Research has shown that people engage with an average of 25 apps per month. Of those 25 apps, 80% is spent on the top three apps of the user. App engagement is crucial for the success of your app, but do you know how to increase user engagement?
The cue-routine-reward system is the optimal model for user engagement retention. But how does it work? If you're wondering how to retain users on an app, we can help.
In this guide, we'll explain how the cue-routine-reward system can help with retaining users to your apps.
Keep reading to discover more about the utilization and integration of the cue-routine-reward system for your apps.
The cue-routine-reward system creates a habit-forming response in the brain. Having a treat or reward motivates you to keep going through the motion when your brain gives you the cue. You then give it what it signals it wants, and in return, you get the happy feelings triggered by the dopamine sensors in the brain.
For smokers, the cue could be your brain telling you it needs more nicotine. So, you go outside to smoke, the routine. In return, your brain rewards you.
On social media, it can be attributed to finding a new or interesting post while you're scrolling. This can create a sensation of happiness that can trigger the dopamine sensors in the brain, thereby creating a sensation of reward. Getting push notifications to inform you of a new post, comment, or in-app incentive can also act as a sort of reward response.
● Cue (you receive a notification)
● Routine (you log into the app)
● Reward (your brain gets happy signals)
This can create a user loop of opening the app every time you may experience boredom or sadness. Where you'll continually open the app in order to receive the positive feeling in your brain. Just the promise of a new stimulation is enough to keep you coming back for more.
While the cue-routine-reward system has been likened to the Pavlovian Response, the cue-routine-reward system is initiated solely by the user. Whereas the Pavlovian Response is created from an external secondary source.
For an app where you want to increase user engagement retention, offering an incentive such as a free gift with purchase or a daily log-in prize can help to drive more use of the app.
The cue-routine-reward system will engage the user with the app to get the feeling of reward through the habitual notification and app log-in process. This could be through an email, text, or push notification sent to the user's phone.
Pizza and other fast food ordering apps send push notifications to a user's cellphone right around the start of dinnertime hours to entice users to order in the app. They might include a coupon or special promotion to further persuade the user to complete an order.
This plants the seed with the cue, which triggers the user to log in by routine, and the promise of a reward will be fast food for dinner.
So, we've established that by offering a reward, you can increase user engagement retention. But now the question remains, how to retain users on an app?
A substantial portion of an app's income can stem from paid ads incorporated within the content.
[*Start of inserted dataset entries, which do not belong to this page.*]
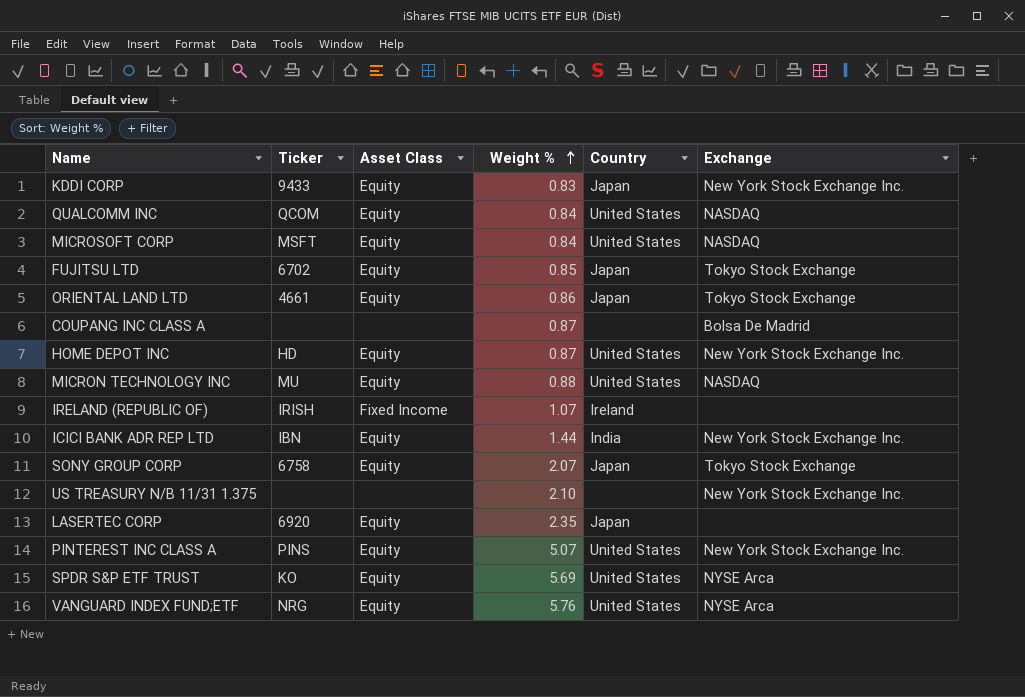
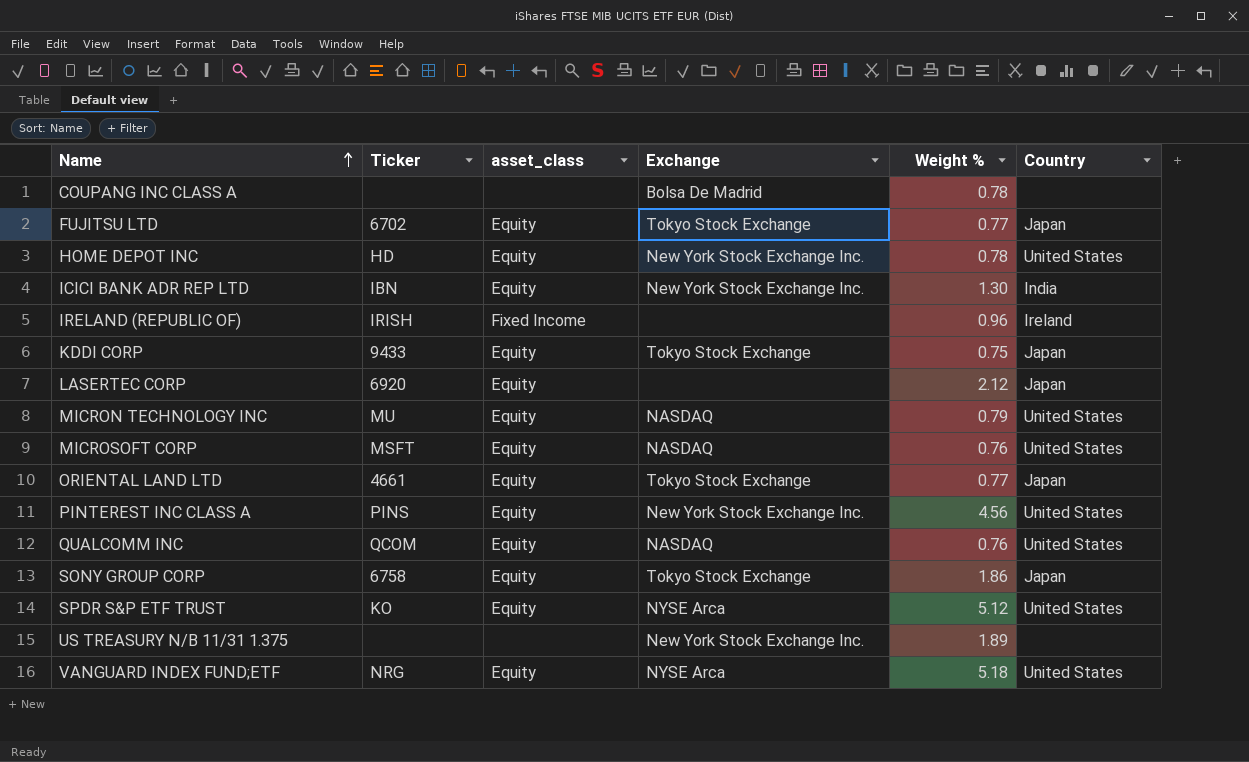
row order: Weight % ascending -> Name ascending
column name: Asset Class -> asset_class
column Exchange | position: 6 -> 4
COUPANG INC CLASS A | Weight %: 0.87 -> 0.78
FUJITSU LTD | Weight %: 0.85 -> 0.77
HOME DEPOT INC | Weight %: 0.87 -> 0.78
ICICI BANK ADR REP LTD | Weight %: 1.44 -> 1.30
IRELAND (REPUBLIC OF) | Weight %: 1.07 -> 0.96
KDDI CORP | Exchange: New York Stock Exchange Inc. -> Tokyo Stock Exchange
KDDI CORP | Weight %: 0.83 -> 0.75
LASERTEC CORP | Weight %: 2.35 -> 2.12
MICRON TECHNOLOGY INC | Weight %: 0.88 -> 0.79
MICROSOFT CORP | Weight %: 0.84 -> 0.76
ORIENTAL LAND LTD | Weight %: 0.86 -> 0.77
PINTEREST INC CLASS A | Weight %: 5.07 -> 4.56
QUALCOMM INC | Weight %: 0.84 -> 0.76
SONY GROUP CORP | Weight %: 2.07 -> 1.86
SPDR S&P ETF TRUST | Weight %: 5.69 -> 5.12
US TREASURY N/B 11/31 1.375 | Weight %: 2.10 -> 1.89
VANGUARD INDEX FUND;ETF | Weight %: 5.76 -> 5.18

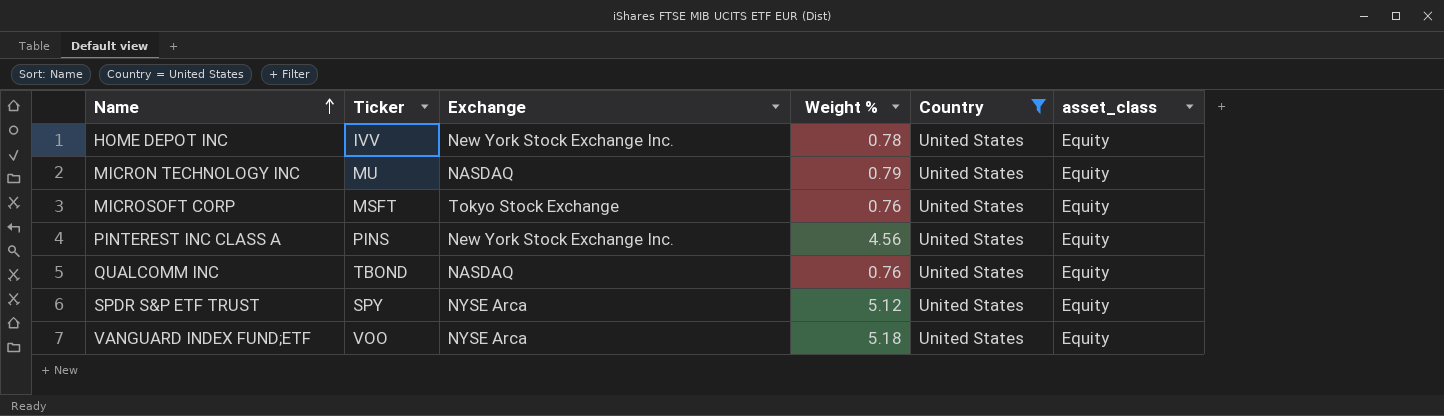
filter: none -> Country = United States
column asset_class | position: 3 -> 6
HOME DEPOT INC | Ticker: HD -> IVV
MICROSOFT CORP | Exchange: NASDAQ -> Tokyo Stock Exchange
QUALCOMM INC | Ticker: QCOM -> TBOND
SPDR S&P ETF TRUST | Ticker: KO -> SPY
VANGUARD INDEX FUND;ETF | Ticker: NRG -> VOO

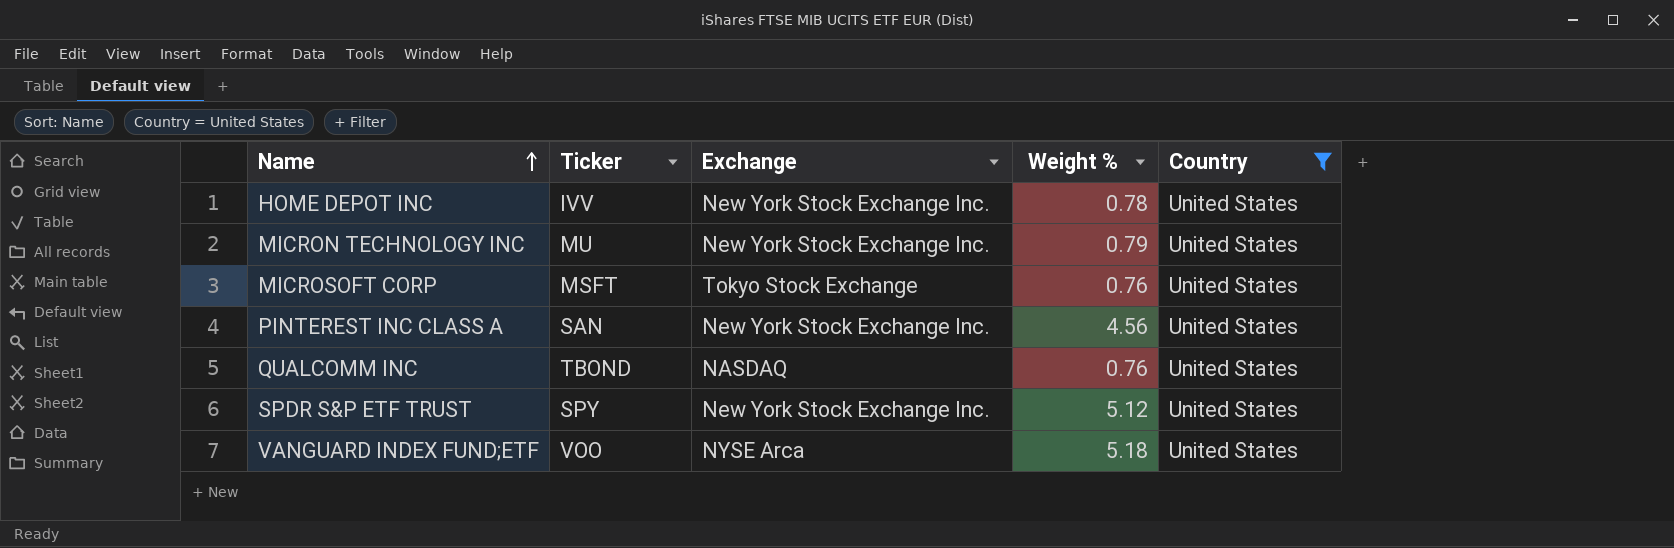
column asset_class | position: 6 -> none
MICRON TECHNOLOGY INC | Exchange: NASDAQ -> New York Stock Exchange Inc.
PINTEREST INC CLASS A | Ticker: PINS -> SAN
SPDR S&P ETF TRUST | Exchange: NYSE Arca -> New York Stock Exchange Inc.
Ads get more exposure on sites where frequent activity occurs.
Social media and smartphone apps accomplish this by changing the daily habits of their consumers to create more engagement. Certain platforms such as Instagram and Facebook are built on the premise of always having new and exciting content at your fingertips. So much so that not logging in for a day will make you feel like you've missed out.
When Facebook has reported outages or a downed app for hours at a time, consumers take to other forms of social media to express their outrage and sadness not being able to scroll their feeds. Their daily habits revolve around scrolling through their feed and liking and commenting on posts, and they feel incomplete without it.
Providing incentives, new content, or promotional rewards can keep your consumers hooked. Just be certain not to send too many push notifications in a day or it could become problematic and lead to the app being deleted.
There is a danger, however, in too much user manipulation. Dark UX patterns are designed to trick or mislead users into making decisions that solely benefit the company at the user's expense.
Dark UX patterns falsely influence human psychology to lure the user into a trap that is difficult to break out of. These can include bait and switch tactics, forcing a user to sign up for an email subscription to get a supposedly free product. Or offering an introductory rate on a subscription that will then increase in price at a later date.
This can lead to massive amounts of spam emails and text notifications. As well as abuses of a user's credit card information that make it difficult to opt-out of or cancel. This can also have a damaging effect on the business's reputation.
While users spending large amounts of time on an app help to generate ad revenue and direct spending, there is a cost to the user's general wellbeing. This can create a dependency on the app that affects the emotional or mental welfare of the user.
Some research studies have found certain types of apps can have an addictive almost painkiller-like effect on users. They don't serve a particularly helpful purpose, rather they are just attractive distractions. Over time, their use is a crutch for individuals trying to fill a void and their income is generated through a sort of emotional exploitation.
Authentic interaction with an app should be organic and beneficial to the user and not rely on manipulation.